The character of Vincent Chase was directly inspired by Wahlberg himself. A new show for HBO could either recast the roles entirely or craft a sequel-reboot that acknowledges the events of the original without having to retcon anything. It could introduce a new batch of characters with a significantly more contemporary storyline. The Gossip Girl remake pulled the same card by remodeling the original show into something more in line with the times that would endear Gen Xers. The younger characters could be someone’s child or protege from the original Entourage, or individuals with comparable backstories and conflict.

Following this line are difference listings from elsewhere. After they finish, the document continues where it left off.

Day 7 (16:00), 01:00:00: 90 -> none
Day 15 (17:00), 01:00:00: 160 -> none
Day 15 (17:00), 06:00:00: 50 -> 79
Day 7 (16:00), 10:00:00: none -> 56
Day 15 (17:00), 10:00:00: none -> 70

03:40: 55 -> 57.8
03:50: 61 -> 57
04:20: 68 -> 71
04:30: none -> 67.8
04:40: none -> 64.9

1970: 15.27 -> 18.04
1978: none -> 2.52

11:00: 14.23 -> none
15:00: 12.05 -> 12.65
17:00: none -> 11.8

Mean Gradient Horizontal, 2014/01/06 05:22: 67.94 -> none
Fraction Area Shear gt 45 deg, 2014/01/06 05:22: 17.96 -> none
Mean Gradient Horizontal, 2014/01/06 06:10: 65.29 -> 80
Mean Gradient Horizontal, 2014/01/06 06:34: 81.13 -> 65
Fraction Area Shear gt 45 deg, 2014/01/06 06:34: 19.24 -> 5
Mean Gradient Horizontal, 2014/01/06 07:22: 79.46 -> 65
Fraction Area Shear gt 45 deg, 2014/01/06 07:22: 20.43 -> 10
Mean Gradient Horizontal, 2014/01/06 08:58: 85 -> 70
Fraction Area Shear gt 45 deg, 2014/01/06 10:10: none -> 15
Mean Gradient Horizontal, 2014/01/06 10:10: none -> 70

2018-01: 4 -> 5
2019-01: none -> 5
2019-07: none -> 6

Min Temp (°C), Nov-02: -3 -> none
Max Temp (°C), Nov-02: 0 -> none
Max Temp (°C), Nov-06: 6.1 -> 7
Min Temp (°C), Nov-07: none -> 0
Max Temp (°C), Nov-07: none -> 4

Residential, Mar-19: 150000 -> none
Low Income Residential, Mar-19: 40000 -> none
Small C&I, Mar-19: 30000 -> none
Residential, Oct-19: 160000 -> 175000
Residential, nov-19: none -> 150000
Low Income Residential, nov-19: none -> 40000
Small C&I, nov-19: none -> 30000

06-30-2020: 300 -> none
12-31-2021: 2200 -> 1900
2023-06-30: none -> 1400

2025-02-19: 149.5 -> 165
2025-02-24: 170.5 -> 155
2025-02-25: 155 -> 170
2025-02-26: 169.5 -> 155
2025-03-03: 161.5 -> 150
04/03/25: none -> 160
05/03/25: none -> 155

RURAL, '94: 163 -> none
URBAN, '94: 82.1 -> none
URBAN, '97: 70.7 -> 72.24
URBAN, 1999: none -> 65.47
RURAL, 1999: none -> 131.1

Entourage aired on HBO for 8 seasons, from 2004 to 2011. A feature film came out four years later chronicling Vincent Chase’s directorial debut (and the disaster that ensues). It was inspired by Wahlberg’s Hollywood experiences but written, directed, and produced by Doug Ellin, who won three Emmys, four Writers Guild of America Awards, three PGA Awards, and a BAFTA for his work on Entourage. The original series starred Adrian Grenier (Stage Mother) as protagonist Vincent Chase. Jeremy Piven played Ari Gold (after Wahlberg’s agent Ari Emanuel), Kevin Connolly played Eric “E” Murphy (after Weinstein and Wahlberg’s manager Stephen Levinson), Jerry Ferrara played Salvatore “Turtle” Assante (after Carroll), while Kevin Dillon played Johnny “Drama” Chase (after Wahlberg’s cousin Johnny Alves).

Entourage is about as biographical as you’d expect from a show about Mark Wahlberg’s life story. Every character represents a consequential member of the Boston native’s support system at the time. Perhaps the reboot will be a long-overdue update on Marky Mark and explore the last 10 years of the former hiphop frontman’s life?